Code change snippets
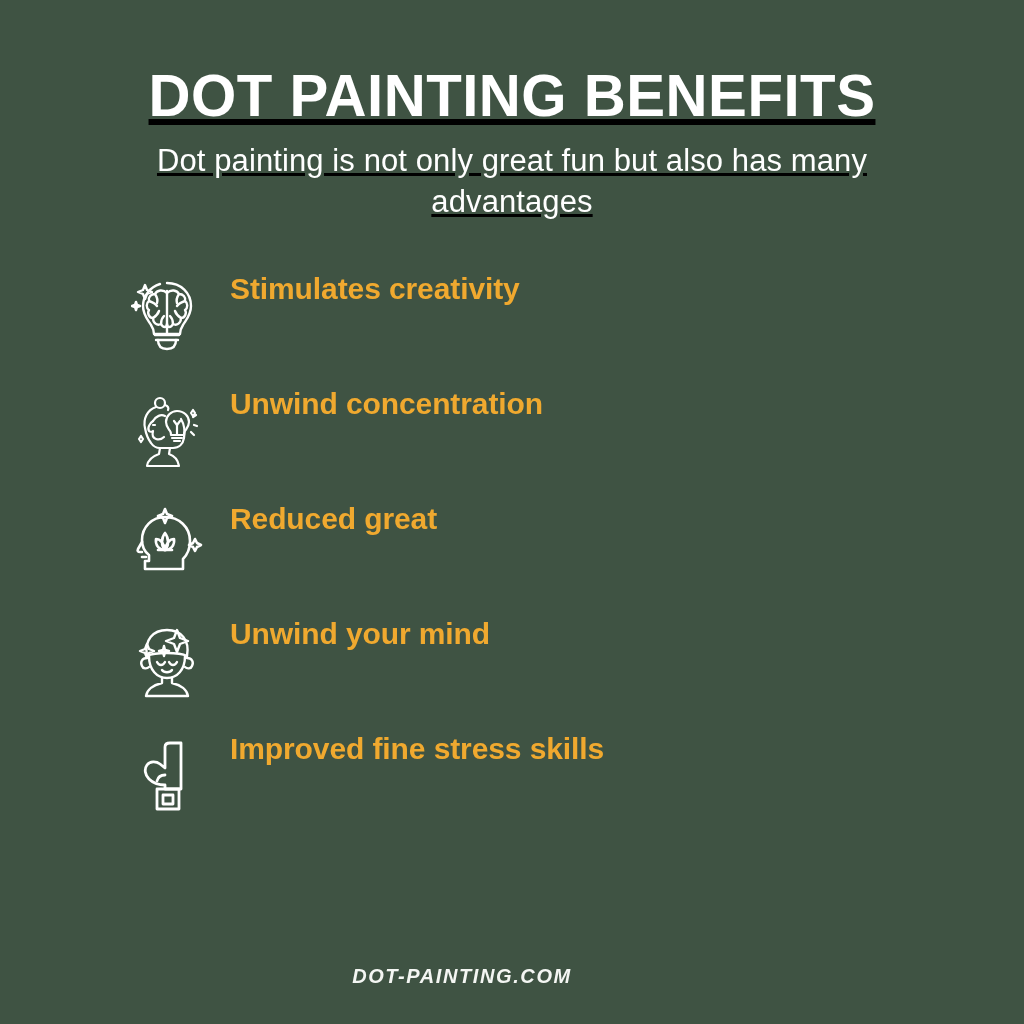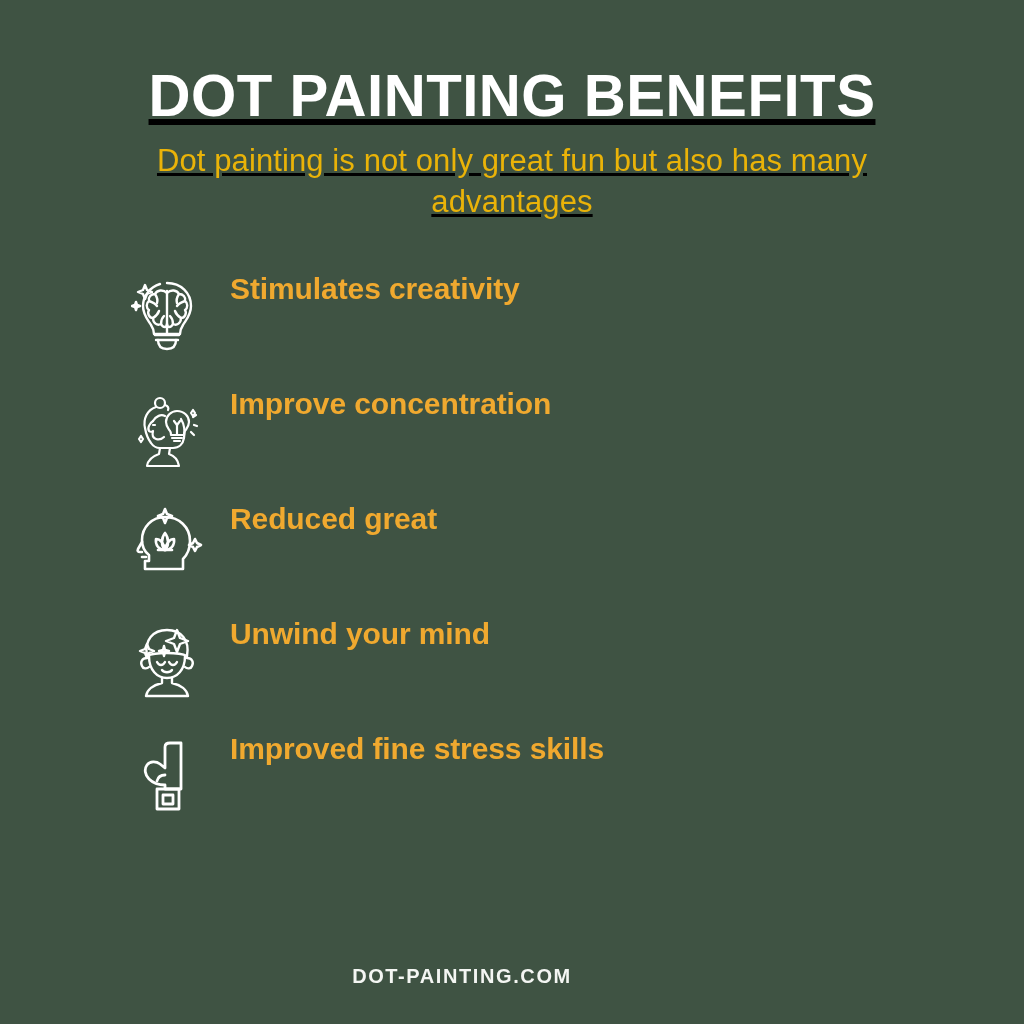--- a/index.html
+++ b/index.html
@@ -52,21 +52,21 @@
   }
 
   #subtitle {
     display: block;
     margin: 12px auto 0 auto;
     width: 740px;
     font-family: "Liberation Sans", sans-serif;
     font-weight: normal;
     font-size: 31px;
     line-height: 41px;
-    color: #eab308;
+    color: #ffffff;
     letter-spacing: 0.1px;
   }
 
   
   #benefits {
     position: absolute;
     left: 128px;
     top: 272px;
     width: 780px;
   }
@@ -104,20 +104,21 @@
     white-space: nowrap;
   }
 
   
   #footer {
     position: absolute;
     left: 0;
     bottom: 36px;
     width: 924px;
     text-align: center;
+    font-style: italic;
   }
 
   #footer-text {
     font-family: "Liberation Sans", sans-serif;
     font-weight: bold;
     font-size: 20px;
     letter-spacing: 1.6px;
     color: #f4f6f3;
   }
 </style>
@@ -197,21 +198,21 @@
           <path d="M46 35 L46 45"></path>
 
           <path d="M62 27 L65 25"></path>
           <path d="M63 35 L66 36"></path>
           <path d="M60 42 L63 45"></path>
 
           <path d="M10 46 L12 49 L10 52 L8 49 Z"></path>
           <path d="M62 20 L64 23 L62 26 L60 23 Z"></path>
         </svg>
       </span>
-      <span class="benefit-label">Improve concentration</span>
+      <span class="benefit-label">Unwind concentration</span>
     </div>
 
     <div class="benefit-row">
       <span class="benefit-icon">
         <svg viewBox="0 0 72 78" fill="none" stroke="#ffffff" stroke-width="2.6" stroke-linecap="round" stroke-linejoin="round">
 
           <path d="M52 64 L52 54 C57 49 59 42 59 36 C59 22 48 12 34 12
                    C21 12 11 22 11 35 C11 42 14 47 18 50 L18 56 L14 56 L14 64 Z"></path>
 
           <path d="M11 37 L7 44 C6 46 7 47 9 47 L11 47"></path>

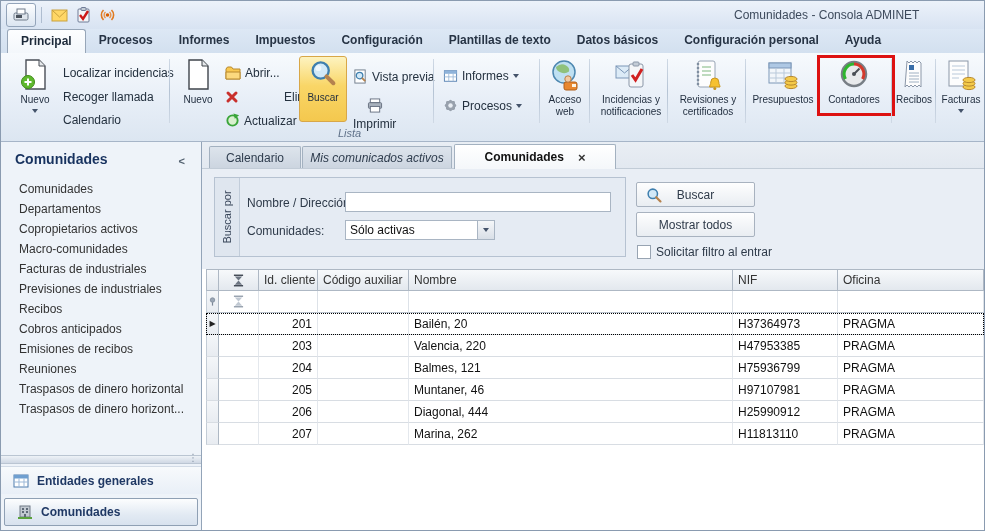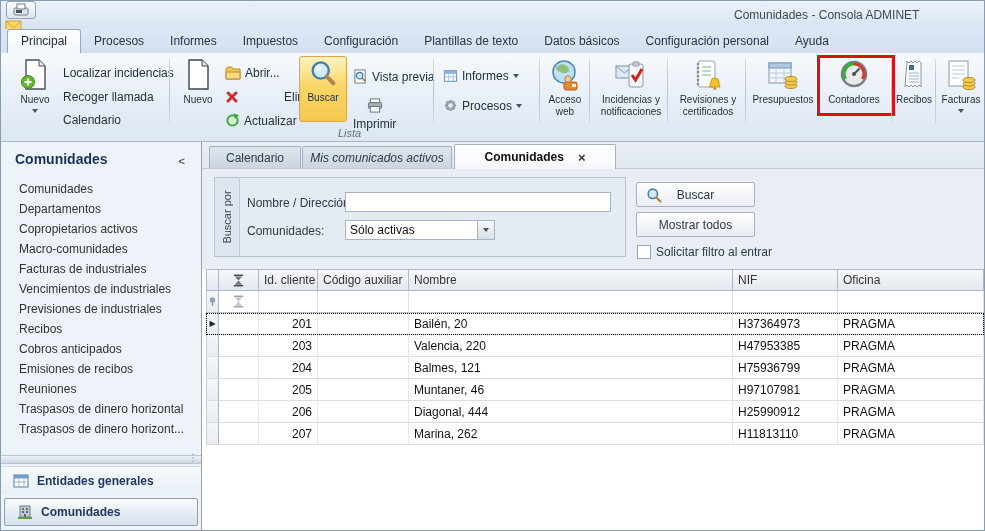--- a/index.html
+++ b/index.html
@@ -1,29 +1,29 @@
 <!DOCTYPE html>
 <html><head>
 <meta charset="utf-8">
 <style>
   html,body{margin:0;padding:0;background:#b8c6d8;}
   .page{position:relative;width:985px;height:531px;background:#fff;
         font-family:"Liberation Sans",sans-serif;overflow:hidden;
         border:1px solid #8a9bb0;box-sizing:border-box;}
   
   .titlebar{position:absolute;top:0;left:0;right:0;height:28px;
-            background:linear-gradient(#ecf2fa,#d8e3f2);display:flex;flex-direction:column;}
+            background:linear-gradient(#ecf2fa,#d8e3f2);display:flex;align-items:center;}
   .app-btn{width:28px;height:22px;margin-left:5px;border:1px solid #93a4ba;border-radius:3px;
            background:linear-gradient(#fdfeff,#dbe5f1);display:flex;align-items:center;justify-content:center;}
   .qat-sep{width:1px;height:16px;background:#aebdd0;margin:0 5px;}
   .qat-btn{width:24px;height:22px;display:flex;align-items:center;justify-content:center;cursor:default;}
   .win-title{position:absolute;left:733px;top:7px;font-size:12px;color:#3d4a5c;}
   
   .tabrow{position:absolute;top:28px;left:0;right:0;height:24px;
-          background:linear-gradient(#dde8f5,#d3e0ef);display:flex;align-items:center;padding-left:6px;box-sizing:border-box;}
+          background:linear-gradient(#dde8f5,#d3e0ef);display:flex;align-items:flex-start;padding-left:6px;box-sizing:border-box;font-weight:bold;}
   .rtab{font-size:12px;color:#273445;padding:4px 13px 5px 13px;cursor:default;}
   .rtab.active{background:linear-gradient(#fdfeff,#f3f7fb);border:1px solid #97a6b8;border-bottom:none;
                border-radius:3px 3px 0 0;color:#1d2a3a;}
   
   .ribbon{position:absolute;top:52px;left:0;right:0;height:89px;
           background:linear-gradient(#f7fafd,#e7eef7 55%,#dce6f1);border-bottom:1px solid #a6b5c8;box-sizing:border-box;}
   .vsep{position:absolute;top:6px;bottom:18px;width:1px;background:linear-gradient(#cfd9e5,#b5c3d4,#cfd9e5);}
   .bigbtn{position:absolute;top:4px;display:flex;flex-direction:column;align-items:center;
           font-size:10px;color:#1f2c3d;text-align:center;line-height:1.15;cursor:default;padding-top:2px;}
   .bigbtn .i32{margin-bottom:3px;}
@@ -368,21 +368,20 @@
 
   <div class="sidebar">
     <div class="sb-title">Comunidades</div>
     <div class="sb-chev">&lt;</div>
     <div class="sb-items">
         <div class="snav-item">Comunidades</div>
         <div class="snav-item">Departamentos</div>
         <div class="snav-item">Copropietarios activos</div>
         <div class="snav-item">Macro-comunidades</div>
         <div class="snav-item">Facturas de industriales</div>
-        <div class="snav-item">Vencimientos de industriales</div>
         <div class="snav-item">Previsiones de industriales</div>
         <div class="snav-item">Recibos</div>
         <div class="snav-item">Cobros anticipados</div>
         <div class="snav-item">Emisiones de recibos</div>
         <div class="snav-item">Reuniones</div>
         <div class="snav-item">Traspasos de dinero horizontal</div>
         <div class="snav-item">Traspasos de dinero horizont...</div>
       </div>
     <div class="sb-splitter">
         <span class="grip">⋮</span>

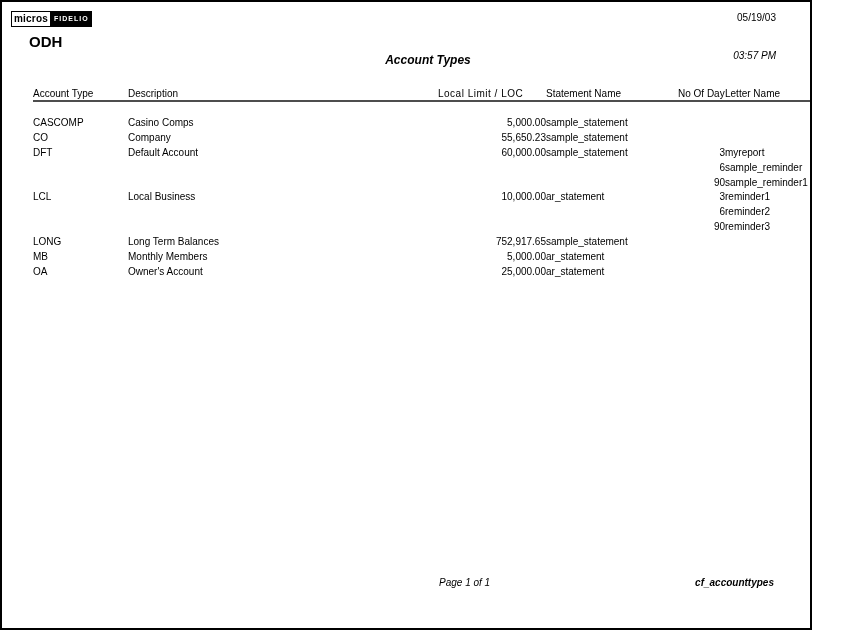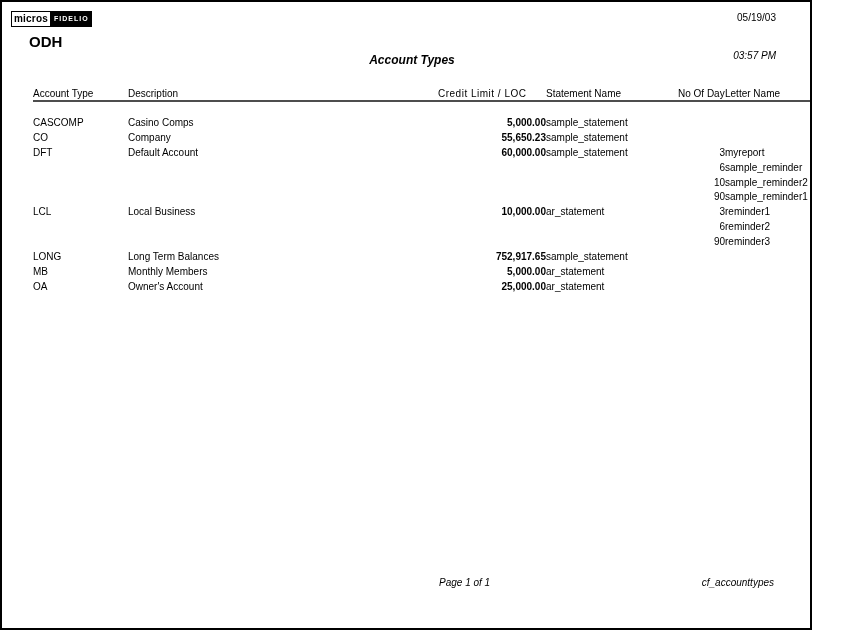--- a/index.html
+++ b/index.html
@@ -21,47 +21,47 @@
     font-weight:bold;font-size:10px;line-height:14px;padding:0 2px;letter-spacing:.2px;
   }
   .logo-fidelio{
     background:#000;color:#fff;font-weight:bold;
     font-size:7px;line-height:16px;padding:0 3px;letter-spacing:1px;
   }
   .property-code{position:absolute;left:27px;top:31px;font-weight:bold;font-size:15px;}
 
   
   .hotel-name{position:absolute;left:0;top:10px;width:820px;text-align:center;font-style:italic;font-size:11px;}
-  .report-title{position:absolute;left:0;top:51px;width:820px;text-align:center;font-style:italic;font-weight:bold;font-size:12px;}
+  .report-title{position:absolute;left:16px;top:51px;width:820px;text-align:center;font-style:italic;font-weight:bold;font-size:12px;}
   .report-date{position:absolute;right:34px;top:10px;font-size:10px;}
   .report-time{position:absolute;right:34px;top:48px;font-style:italic;font-size:10px;}
 
   
   table.report{
     position:absolute;left:31px;top:85px;width:806px;
     border-collapse:collapse;table-layout:fixed;font-size:10px;
   }
   table.report th{
     font-weight:normal;text-align:left;height:13px;vertical-align:middle;
     border-bottom:2px solid #4d4d4d;padding:0;white-space:nowrap;overflow:hidden;
   }
   table.report td{
     height:14.9px;padding:0;vertical-align:middle;white-space:nowrap;overflow:hidden;
   }
   tr.spacer-row td{height:13px;}
   .h0,.c0{padding-left:2px;}
-  .h2,.c2{text-align:right;font-weight:bold;}
+  .h2,.c2{text-align:right;}
   .h2{letter-spacing:.5px;}
   .h3,.c3{padding-left:5px;}
   .h4,.c4{text-align:right;}
   .h5,.c5{padding-left:10px;}
 
   
   .page-info{position:absolute;left:437px;top:575px;font-style:italic;font-size:10px;}
-  .report-name{position:absolute;right:36px;top:575px;font-style:italic;font-size:10px;}
+  .report-name{position:absolute;right:36px;top:575px;font-style:italic;font-size:10px;font-weight:bold;}
 </style>
 </head>
 <body>
 
 <div class="page">
 
   <div class="logo">
     <span class="logo-micros">micros</span>
     <span class="logo-fidelio">FIDELIO</span>
   </div>
@@ -77,21 +77,21 @@
         <col style="width:310px">
         <col style="width:108px">
       <col style="width:132px">
         <col style="width:47px">
         <col style="width:114px">
     </colgroup>
     <thead>
       <tr>
         <th class="h0">Account Type</th>
         <th class="h1">Description</th>
-        <th class="h2">Credit Limit / LOC</th>
+        <th class="h2">Local Limit / LOC</th>
         <th class="h3">Statement Name</th>
         <th class="h4">No Of Days</th>
         <th class="h5">Letter Name</th>
       </tr>
     </thead>
     <tbody>
       <tr class="spacer-row">
           <td colspan="6"></td>
         </tr>
     <tr>
@@ -118,28 +118,20 @@
           <td class="c4">3</td>
           <td class="c5">myreport</td>
         </tr>
         <tr>
           <td class="c0"></td>
           <td class="c1"></td>
           <td class="c2"></td>
           <td class="c3"></td>
           <td class="c4">6</td>
           <td class="c5">sample_reminder</td>
-        </tr>
-        <tr>
-          <td class="c0"></td>
-          <td class="c1"></td>
-          <td class="c2"></td>
-          <td class="c3"></td>
-          <td class="c4">10</td>
-          <td class="c5">sample_reminder2</td>
         </tr>
         <tr>
           <td class="c0"></td>
           <td class="c1"></td>
           <td class="c2"></td>
           <td class="c3"></td>
           <td class="c4">90</td>
           <td class="c5">sample_reminder1</td>
         </tr>
         <tr>

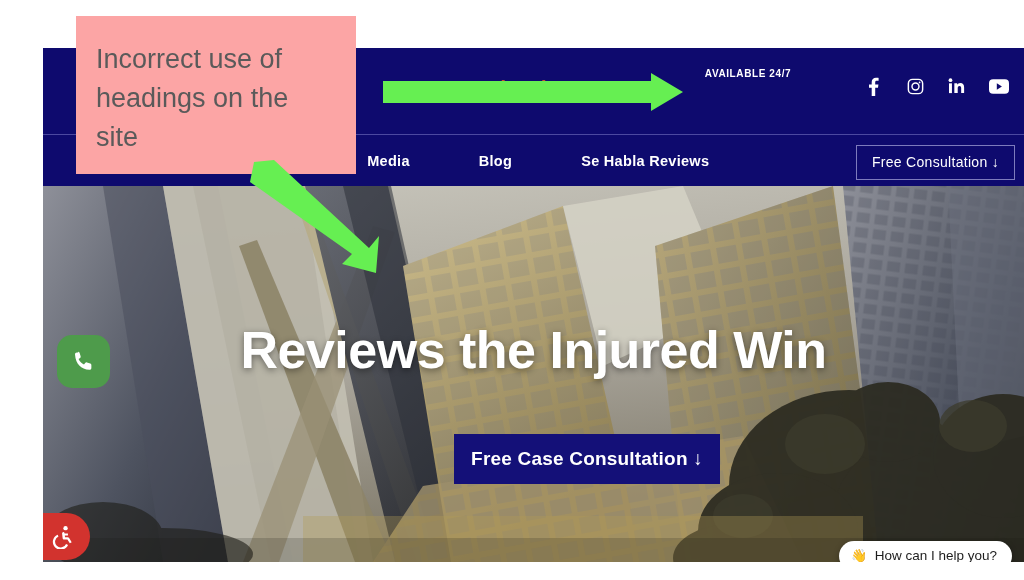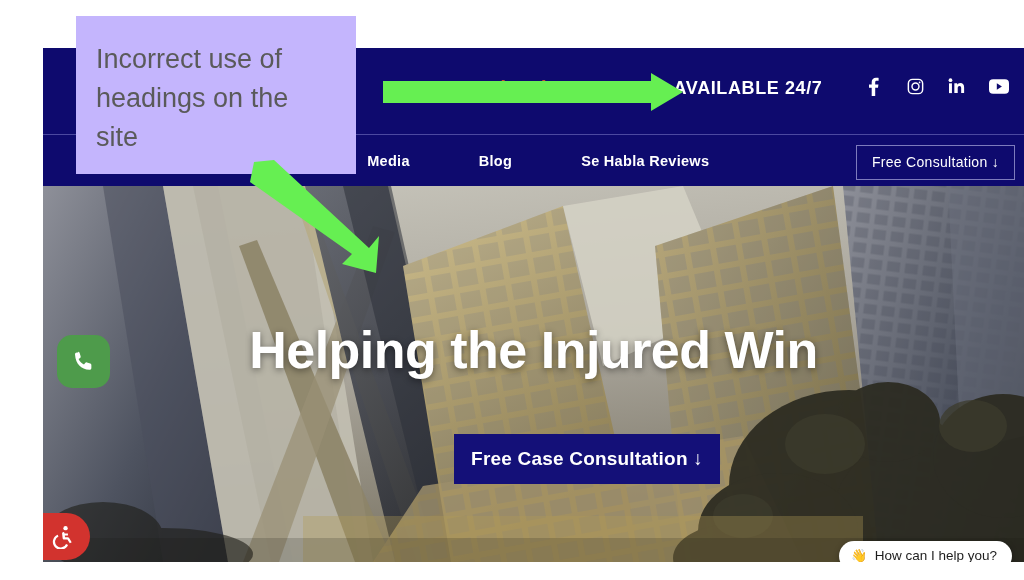--- a/index.html
+++ b/index.html
@@ -49,27 +49,27 @@
     font-family: "Liberation Sans Narrow", "Liberation Sans", sans-serif;
     font-weight: bold;
     font-size: 21px;
     letter-spacing: 0.5px;
     color: #c8502a;
     white-space: nowrap;
   }
   .avail {
     position: absolute;
     left: 620px;
-    top: 32px;
+    top: 17px;
     width: 170px;
     text-align: center;
     color: #ffffff;
     font-family: "Liberation Sans Narrow", "Liberation Sans", sans-serif;
     font-weight: bold;
-    font-size: 18px;
+    font-size: 10px;
     letter-spacing: 0.6px;
     line-height: 17px;
   }
   .socials {
     position: absolute;
     left: 820px;
     top: 28px;
     display: flex;
     align-items: center;
     gap: 22px;
@@ -222,21 +222,21 @@
   }
   .chat-wave { font-size: 13px; }
 
   
   .note {
     position: absolute;
     left: 76px;
     top: 16px;
     width: 280px;
     height: 158px;
-    background: #c4b5fd;
+    background: #fca5a5;
     box-sizing: border-box;
     padding: 24px 22px 0 20px;
     color: #5a5a5a;
     font-family: "Liberation Sans", sans-serif;
     font-size: 27px;
     line-height: 39px;
   }
   .arrow-h {
     position: absolute;
     left: 383px;
@@ -399,21 +399,21 @@
         </g>
         <g fill="#1d1c16" opacity="0.6">
           <ellipse cx="120" cy="368" rx="90" ry="26"></ellipse>
           <ellipse cx="60" cy="350" rx="60" ry="34"></ellipse>
         </g>
 
         <rect x="260" y="330" width="560" height="46" fill="#b39a55" opacity="0.35"></rect>
         <rect x="0" y="352" width="981" height="24" fill="#151410" opacity="0.18"></rect>
       </svg>
 
-      <div class="hero-title">Helping the Injured Win</div>
+      <div class="hero-title">Reviews the Injured Win</div>
 
       <div class="hero-cta">Free Case Consultation ↓</div>
 
       <div class="call-fab">
         <svg width="26" height="26" viewBox="0 0 24 24" fill="#ffffff">
           <path d="M6.6 2.5c.6 0 1.1.4 1.3 1l1 3.1c.2.6 0 1.2-.5 1.6L7 9.3c1 2.2 2.8 4 5 5l1.1-1.4c.4-.5 1-.7 1.6-.5l3.1 1c.6.2 1 .7 1 1.3v2.8c0 1-.8 1.8-1.8 1.7C9.2 18.8 4.4 14 3.7 5.1c-.1-1 .7-1.9 1.7-1.9h1.2z"></path>
         </svg>
       </div>
 
       <div class="a11y-fab">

Exercise requirements: Which lines above hold the string "items"? Copy every one of them.

Response for this exercise:
+            background:linear-gradient(#ecf2fa,#d8e3f2);display:flex;align-items:center;}
            background:linear-gradient(#fdfeff,#dbe5f1);display:flex;align-items:center;justify-content:center;}
   .qat-btn{width:24px;height:22px;display:flex;align-items:center;justify-content:center;cursor:default;}
-          background:linear-gradient(#dde8f5,#d3e0ef);display:flex;align-items:center;padding-left:6px;box-sizing:border-box;}
+          background:linear-gradient(#dde8f5,#d3e0ef);display:flex;align-items:flex-start;padding-left:6px;box-sizing:border-box;font-weight:bold;}
   .bigbtn{position:absolute;top:4px;display:flex;flex-direction:column;align-items:center;
     <div class="sb-items">
     align-items: center;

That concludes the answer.